創造的復興へ強い決意 ──夢や希望かなえるまちに── 戸羽太市長 在任10年
令和3年2月14日付 1面
陸前高田市の戸羽太市長(56)=高田町=は、13日で市長在任10年を迎えた。平成23年2月に就任し、地域の発展へ手腕が問われていた中で、3月に東日本大震災が発生。まちが壊滅的な被害を受け、自身も家族を亡くした絶望的状況での陣頭指揮に迫られた。震災と向き合い続けてきたこの10年で、復旧事業は一定のめどがついたが、「人口減少、かさ上げ地の未利用地解消など課題は多い」と冷静に語る。一方で「夢や希望をかなえるまちとしての伸びしろがあり、しっかり形にする。創造的復興へこれからが正念場」と展望する。3期目の折り返しを迎え、「残り2年間一生懸命仕事をする」と抱負を述べた。
未利用地解消にも意欲
戸羽市長は8日、東海新報社の取材に応じた。

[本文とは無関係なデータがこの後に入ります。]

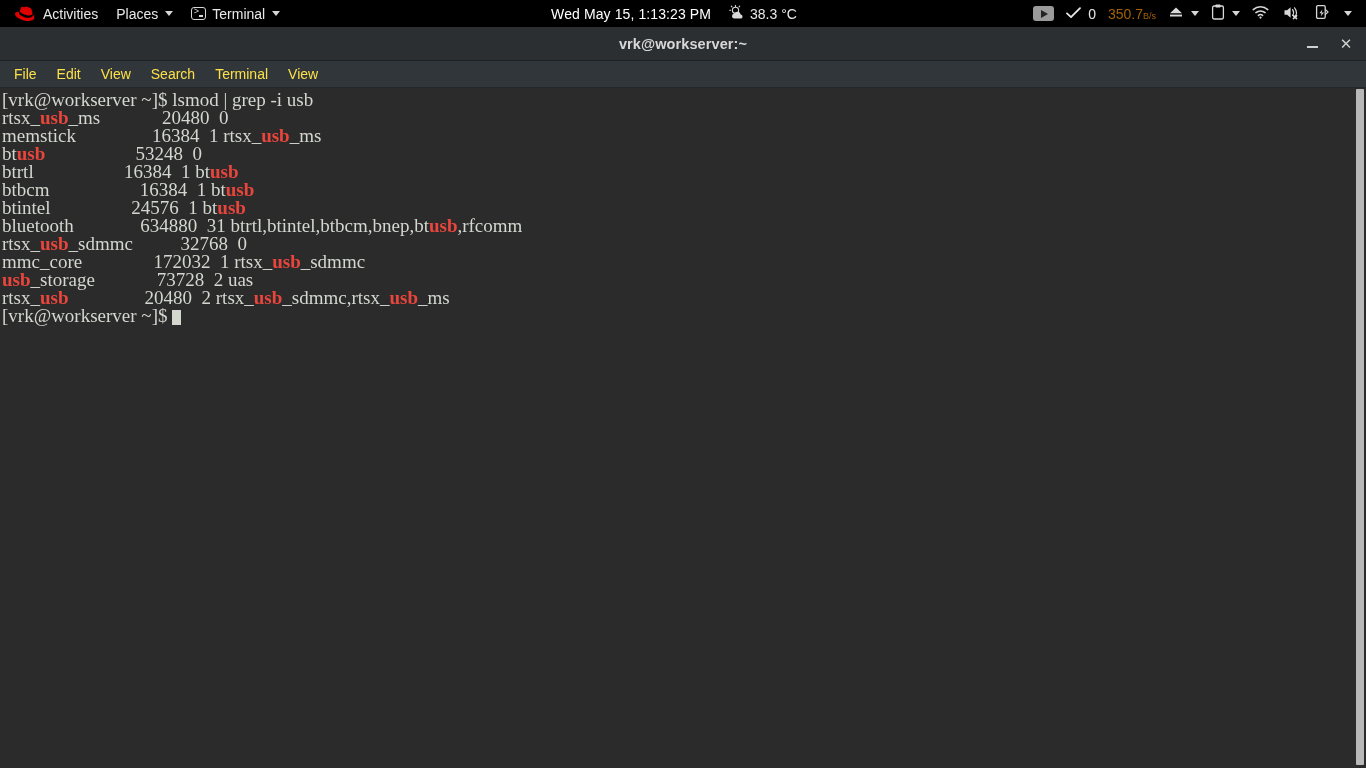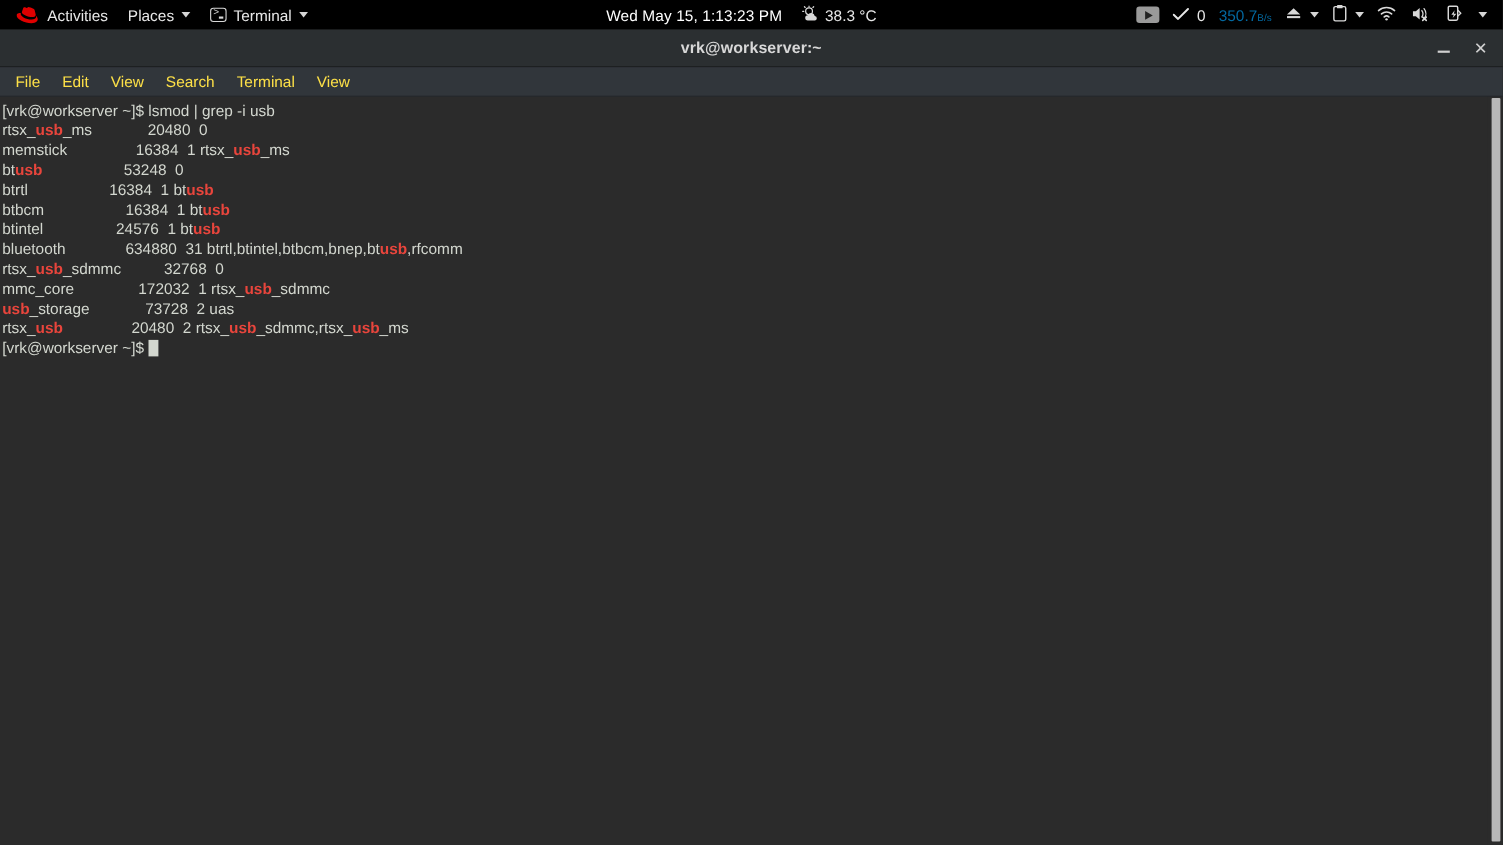--- a/index.html
+++ b/index.html
@@ -87,21 +87,21 @@
   .media-icon .tri {
     width: 0; height: 0;
     border-top: 4.5px solid transparent;
     border-bottom: 4.5px solid transparent;
     border-left: 7px solid #222;
     margin-left: 2px;
   }
 
   .check-count { display: flex; align-items: center; gap: 7px; font-size: 14px; }
 
-  .netspeed { font-size: 14px; color: #0369a1; white-space: nowrap; }
+  .netspeed { font-size: 14px; color: #a16207; white-space: nowrap; }
   .netspeed .unit { font-size: 9px; vertical-align: baseline; }
 
   .icon-sm { display: inline-block; vertical-align: middle; }
 
   
   #terminal-window {
     position: absolute;
     left: 0; top: 27px;
     width: 1366px; height: 741px;
     background: #2e3436;
@@ -153,22 +153,22 @@
   #term-body {
     flex: 1 1 auto;
     background: #2b2b2b;
     position: relative;
     overflow: hidden;
   }
   #term-text {
     position: absolute;
     left: 0; top: 3px;
     padding: 0 0 0 2px;
-    font-family: Liberation Sans, sans-serif;
-    font-size: 14px;
+    font-family: Liberation Serif, serif;
+    font-size: 19px;
     line-height: 18px;
     color: #d3d7cf;
     white-space: pre;
     letter-spacing: 0px;
   }
   .line { height: 18px; }
   .hl { color: #e8453c; font-weight: bold; }
   .cursor {
     display: inline-block;
     width: 9px; height: 15px;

「震災と向き合うのが最大の仕事となった。当初戸惑いもあったが、たくさんの人の応援に支えられた。一つ一つを思い出すと長かった気がする。それでもやはり、あっという間という感覚だ」とこれまでの歩みを振り返る。
被災者の生活再建が進み、ハード整備は一部を除いて年度内に終える。昨年は市民文化会館「奇跡の一本松ホール」や高田松原運動公園などの公共施設が利用を開始し、今年7月には市民待望の高田松原海水浴場が復活する。

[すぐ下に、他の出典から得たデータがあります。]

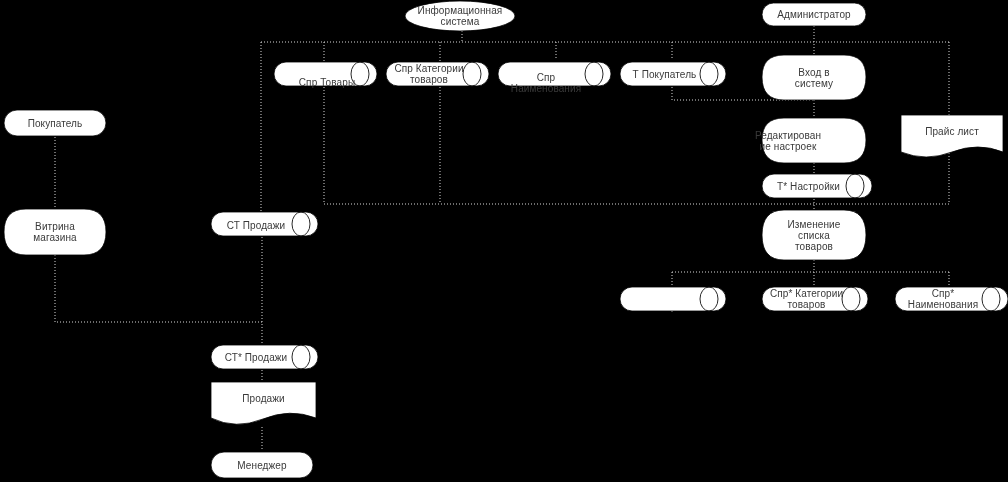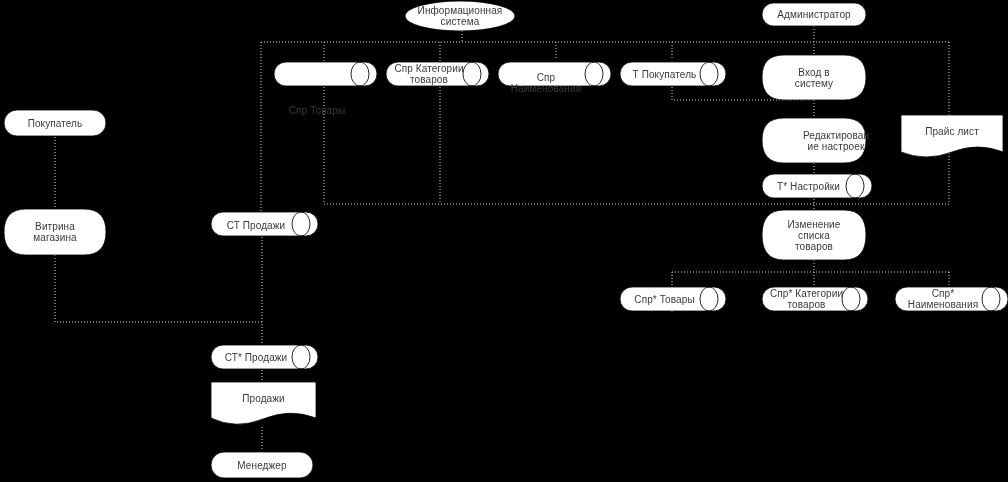--- a/index.html
+++ b/index.html
@@ -160,33 +160,32 @@
       <path class="shape-outline" d="M301,345 a9,12 0 0 1 0,24"></path>
     </g>
 
     <path class="shape-fill" d="M211,382 L316,382 L316,418 Q290,408 263,419 Q236,430 211,418 Z"></path>
 
     <rect class="shape-fill" x="211" y="452" width="102" height="26" rx="13" ry="13"></rect>
 
   </svg>
 
   <div class="node-label" style="left:405px;top:1px;width:110px;height:30px;">Информационная<br>система</div>
-  <div class="node-label" style="left:274px;top:62px;width:86px;height:40px;margin-top:28px;">Спр Товары</div>
+  <div class="node-label" style="left:284px;top:62px;width:86px;height:40px;">Спр Товары</div>
   <div class="node-label" style="left:386px;top:62px;width:86px;height:24px;">Спр Категории<br>товаров</div>
   <div class="node-label" style="left:498px;top:62px;width:96px;height:42px;">Спр<br>Наименования</div>
   <div class="node-label" style="left:620px;top:62px;width:89px;height:24px;">Т Покупатель</div>
   <div class="node-label" style="left:762px;top:3px;width:104px;height:23px;">Администратор</div>
   <div class="node-label" style="left:762px;top:55px;width:104px;height:45px;">Вход в<br>систему</div>
-  <div class="node-label" style="left:784px;top:118px;width:104px;height:45px;">Редактирован<br>ие настроек</div>
+  <div class="node-label" style="left:736px;top:118px;width:104px;height:45px;">Редактирован<br>ие настроек</div>
   <div class="node-label" style="left:762px;top:174px;width:93px;height:24px;">Т* Настройки</div>
   <div class="node-label" style="left:901px;top:115px;width:102px;height:32px;">Прайс лист</div>
   <div class="node-label" style="left:4px;top:110px;width:102px;height:26px;">Покупатель</div>
   <div class="node-label" style="left:4px;top:209px;width:102px;height:46px;">Витрина<br>магазина</div>
   <div class="node-label" style="left:211px;top:212px;width:90px;height:27px;">СТ Продажи</div>
   <div class="node-label" style="left:762px;top:210px;width:104px;height:50px;">Изменение<br>списка<br>товаров</div>
-  <div class="node-label" style="left:620px;top:287px;width:89px;height:24px;">Спр* Товары</div>
   <div class="node-label" style="left:762px;top:287px;width:89px;height:24px;">Спр* Категории<br>товаров</div>
   <div class="node-label" style="left:895px;top:287px;width:96px;height:24px;">Спр*<br>Наименования</div>
   <div class="node-label" style="left:211px;top:382px;width:105px;height:32px;">Продажи</div>
   <div class="node-label" style="left:211px;top:345px;width:90px;height:24px;">СТ* Продажи</div>
   <div class="node-label" style="left:211px;top:452px;width:102px;height:26px;">Менеджер</div>
 
 </div>
 
 </body></html>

戸羽市長は「まちは当初思い描いてきた形になってきた」と総括しながら、「復興完遂という段階にはまだ至っていない。まちの土台が整ってきたことで関心を寄せる外部企業などがあり、誘致を進めていきたい」と気を引き締める。
高田、今泉両地区の土地区画整理事業用地は約300・で、山を切り崩す高台造成と浸水地をかさ上げする大規模な工事を展開。宅地の引き渡しは、今年1月にすべて完了した。
同事業を含む同市震災復興計画(23年12月策定)で最重要視したのが「安全・安心」。「かさ上げ地をここまで高くする必要があったのかなどと指摘も受けるが、何より大事なのは人命。いかに減災できるか、安心して住めるかを、まちづくりの根底に据えた」と説明する。
そのうえでスピード感を求めたものの、同事業では地権者との合意形成に時間を要し、被災者の生活再建など刻々と変わる状況に応じた計画の大幅変更ができない現行制度に悩まされた。事業長期化でかさ上げ地は未利用地が目立つ。「空き地は現実にあり、大きな課題と受け止めている。すぐに解消するのは難しいが、利活用につなげるため、まちのにぎわいを創出していく」と語る。
性別や年齢、障害の有無などあらゆる垣根を越え、誰もが住みよいまちを目指す「ノーマライゼーションという言葉のいらないまちづくり」を訴え続けてきた。「まだまだ浸透していないが、われわれがお願いしなくても障害者やさまざまな理由で生きづらさを抱える人が活躍する場を考えてくれる企業や団体が増えてきた。誰一人取り残さない住みよい環境が目に見える形で増えていけば、きっと理解が広がる」と信念を貫く。
県内第1号となる国の「SDGs未来都市」に選定され、環境に優しい低速電動バス「グリーンスローモビリティ」の本格導入を探る。市民との交流などを縁にIターンする若者も多く、「心から歓迎すべきこと。移住・定住促進の入り口となる交流人口の拡大に力を注ぐ」と意気込む。
3期目任期は残り2年。人を呼び込む観光施設や商業施設ができ、被災跡地を同市の花「ツバキ」で彩ろうという取り組みなど住民主導の活動も動き出した。
「さまざまな企業や団体、個人がまいてきた復興への種がようやく花開いてきた。夢や希望を持つ可能性、伸びしろがこのまちにはあり、それを形にする創造的復興こそ、残り2年間の私の仕事」と先を見据える。「政治は結果だ。将来の陸前高田の礎を築く」と決意を新たにする。
戸羽氏は、神奈川県足柄上郡松田町生まれ。民間企業に勤務し、平成7年の陸前高田市議選に初当選し、連続3期。19年同市助役に選任され、翌月から22年12月まで副市長を務めた。翌年2月の市長選に初当選し、27年に再選。31年2月の市長選は、5票差で新人との一騎打ちを制した。
市長の在任期間が10年を超えたのは、3代目・熊谷喜一郎氏、4代目・菅野俊吾氏に続いて3人目。任期は、令和5年2月12日まで。